Monday, April 20, 2009

It was a crying day

A friend posted this article on her blog this weekend. It was written by a man in her church for the Elk Grove Citizen (Elk Grove, CA). It is definitely worth sharing.

Many of us have friends and family serving in the military. Personally, my nephew and brother-in-law both have served in Iraq. I couldn't help but think of them when I read this.


It was a crying day

Published: Friday, April 17, 2009 7:59 AM PDT

Every day at the Air Force Theatre Hospital has been a little different for me. I’ve had rewarding days. I’ve had boring days. I’ve had angry days. I’ve had indifferent days. I’ve even had a few happy days.

However, in the three months I’ve been here, I haven’t really had a crying day.

Last week, I finally cried. There had been so many reasons to shed tears on this 120-day deployment, but as precious as water is in the desert, I suppose I thought I needed to conserve them until the end.

The tears started as I sat at my office desk. I think they caught my chaplain assistant off guard.

What had brought the tears? Both of us had a lot of guesses. Perhaps my tears came while thinking of the soldier who recently lost his arms and legs. Both he and his battle buddy had been “med evac’d” out of the country so quickly that none of us really had time to cry for them.

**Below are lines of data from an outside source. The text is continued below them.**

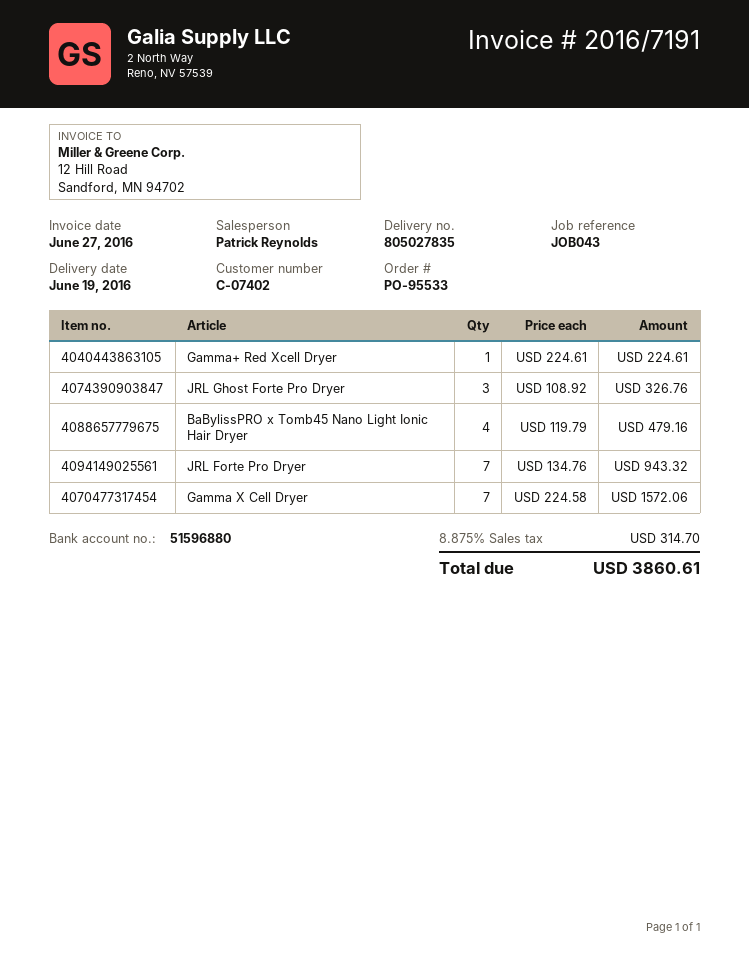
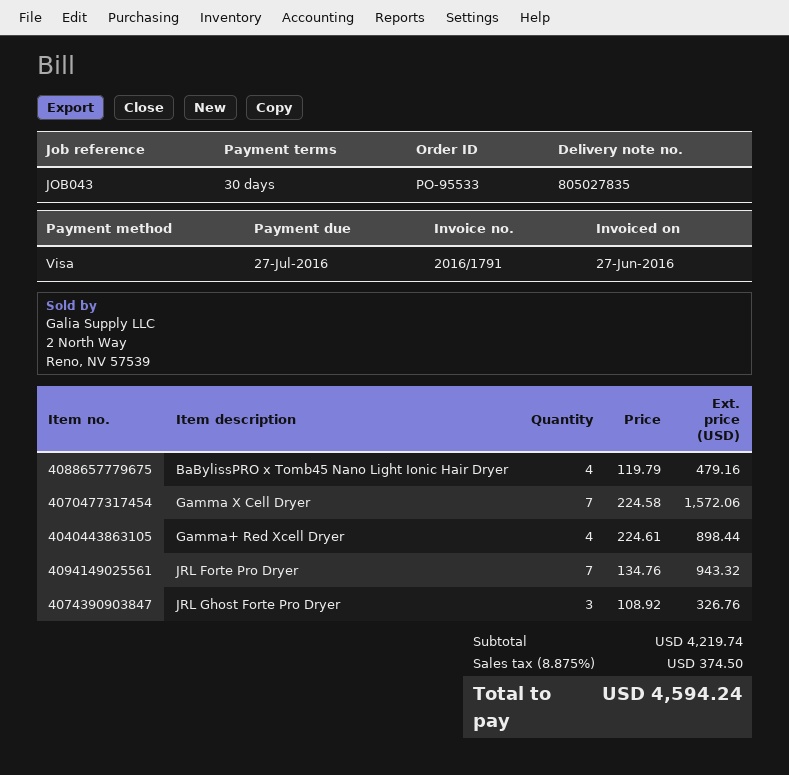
invoice number: 2016/7191 -> 2016/1791
Gamma+ Red Xcell Dryer: 1 x 224.61 = 224.61 -> 4 x 224.61 = 898.44
tax: 8.875% = 314.70 -> 8.875% = 374.50
total: 3860.61 -> 4594.24

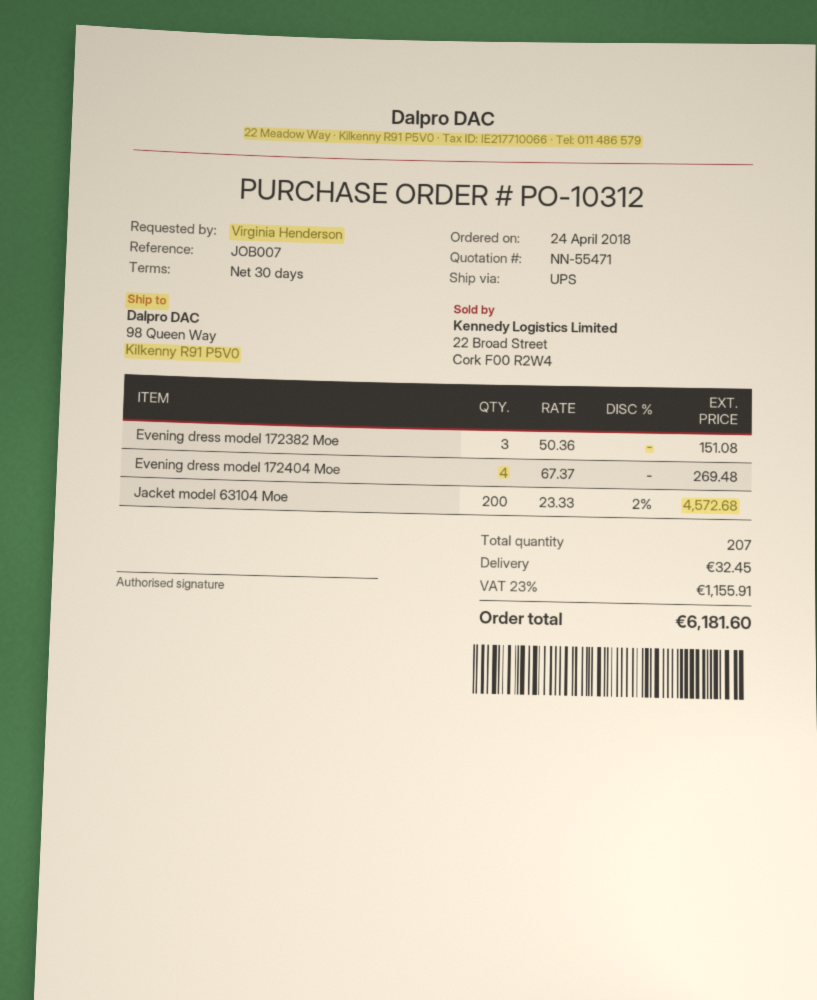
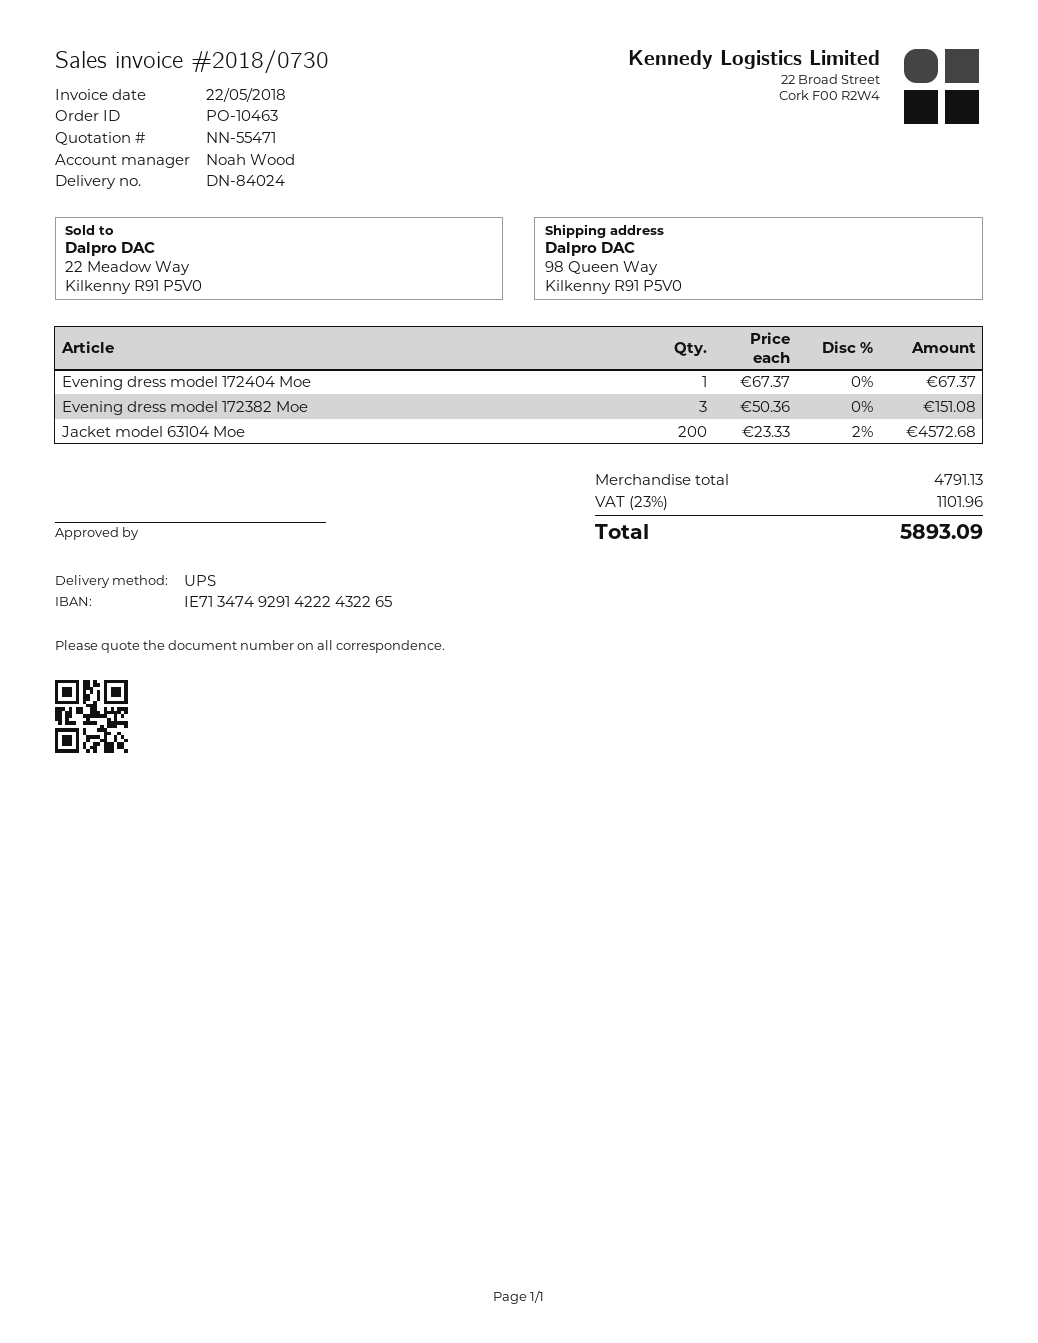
order number: PO-10312 -> PO-10463
Evening dress model 172404 Moe: 4 x 67.37 = 269.48 -> 1 x 67.37 = 67.37
shipping: 32.45 -> none
tax: 23% = 1155.91 -> 23% = 1101.96
total: 6181.60 -> 5893.09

As quickly as they left, another wounded squad arrived to replace them. They too, had been blown apart by an IED. Among them was a wounded medic who was tearfully asking if she had done everything possible to save her battle buddy -- an expectant father. He had pled with her to save him even as he bled to death.

Or were my tears for her other battle buddy who lay in a nearby bed begging me to explain God’s purpose in all of this? His shoulders heaved as he asked for a new Bible to replace the one that had been blown up. Could I share with him a purpose?

Perhaps the tears were for the soldier who told me last month that he was worried he’d grown used to killing insurgents. His eyes moistened as he told me how his parents saw him as a hero. “They wouldn’t call me a hero if they knew what I do,” he declared. “Is it normal to see killing as routine?” he asked. I assured him that he wasn’t crazy or he wouldn’t have come to me. While some of my tears were for him, I was likely thinking of my son who joined the Marines two years ago. “Dad, we’re learning to kill from 500 yards,” he wrote from boot camp, “Is it wrong to kill?”

I answered him with an ancient scripture: “There is a time to kill.” Sometimes we are compelled to eradicate evil with deadly force. In so doing, we run a risk of destroying our own moral fiber.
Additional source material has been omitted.